Accessing data from HID compliant USB device

David Glasgow david at
Sun May 9 05:02:19 EDT 2010

On 8 May 2010, at 2:38 pm, Sarah Reichelt wrote:

> Subject: Re: Accessing data from HID compliant USB device
> Reply-To: How to use Revolution <use-revolution at>
>> This one has been churning around in my head for ages, and I finally bought a couple of joysticks to experiment with.
>> I want to build a standalone that responds to joystick input.  Nothing requiring huge amounts of data or processing, just detection of joystick position -> onscreen response scaling or moving an image.
>> I can understand the basic principles of HID, but can't get to grips with where the data goes in either Mac or Windows, and what would be involved in capturing it in Rev.  I have found some developer articles which address this, but they relate to other languages (VB & RB, I think).
> Does the joystick produce keyDown/Up or rawKeyDown/Up messages? If so,
> you could map out the numbers that each motion triggers and have your
> app react accordingly.
> There is a utility on my web site that detects keystrokes and displays
> the various codes for them.
> <>
> Cheers,
> Sarah

Thanks Sarah,

I wrote a wee stack to look at keystrokes (not as nice as yours), but it seems that HID compliant devices work in a much more complex way than simply generating characters.  Except of course the keyboard/mouse family, which do nothing but generate characters.  I even bought a repro-retro amiga joystick in the hope that it worked the old fashioned way, but it doesn't.  I really want the mechanical element of pushing and pulling to be present, otherwise I would use a mouse or a keyboard.   
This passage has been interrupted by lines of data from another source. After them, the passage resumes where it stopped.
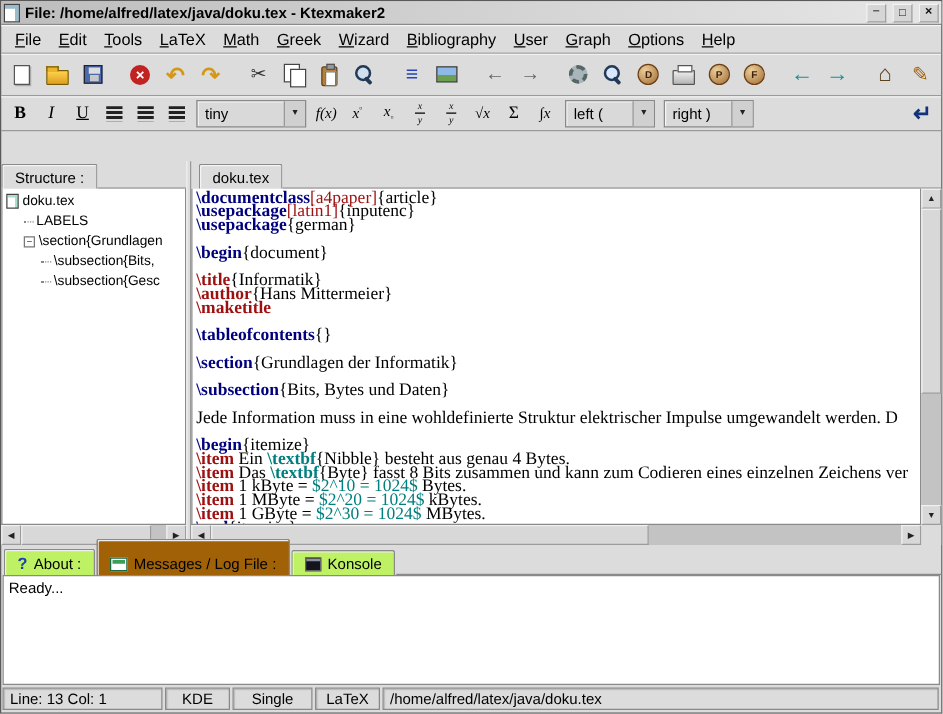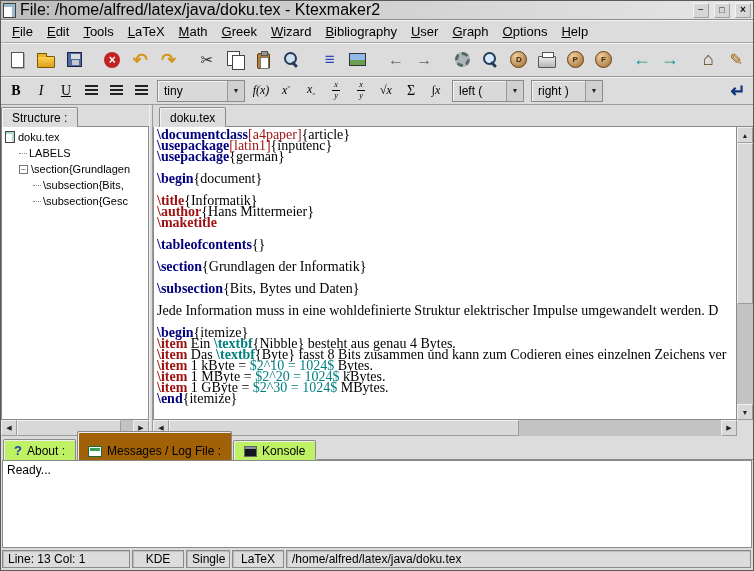"File: /home/alfred/latex/java/doku.tex -" .tb-title { font-size: 16px -> 12px; font-weight: normal -> bold }
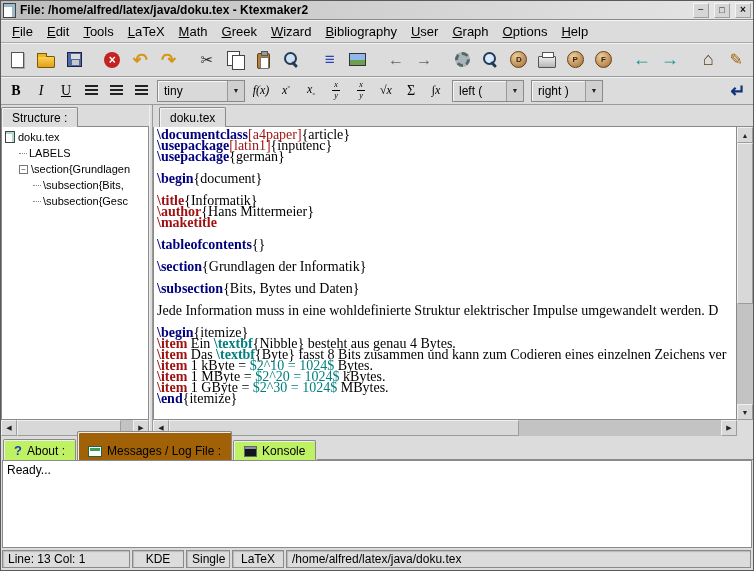"Structure :" .main { margin-top: none -> 24px }
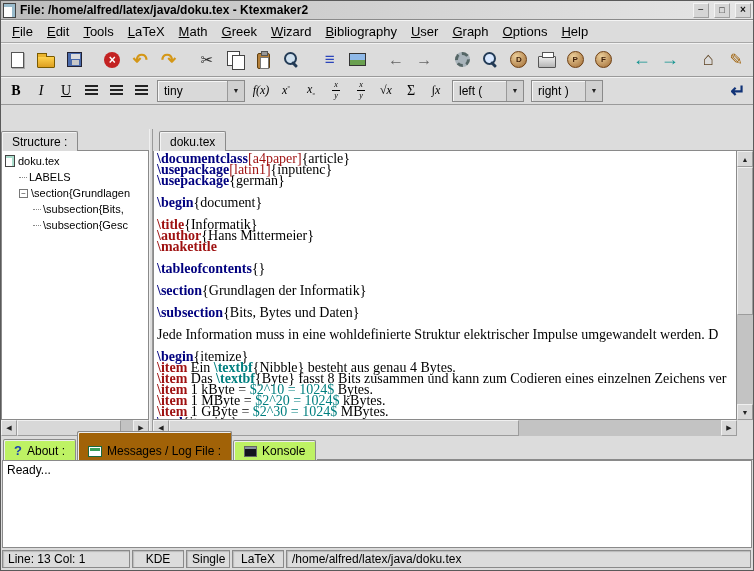"Single" div.sb-seg { width: 44px -> 64px }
There are utilities out there which enable HID devices to be configured to generate keystrokes, so they can be used by folks with a disability to use whatever software they need to use, rather than the intended games.  However, that would mean running a third party utility then running my stack.  Not a nice option.

There are some assistive devices that seem to generate keystrokes, but they are shockingly expensive. Makes you realise there is a real disability tax when it comes to using computers. I also had expected a few Revvers to have written standalone games that use joysticks, but maybe that domain is restricted to the die-hard X-planers and shoot em ups.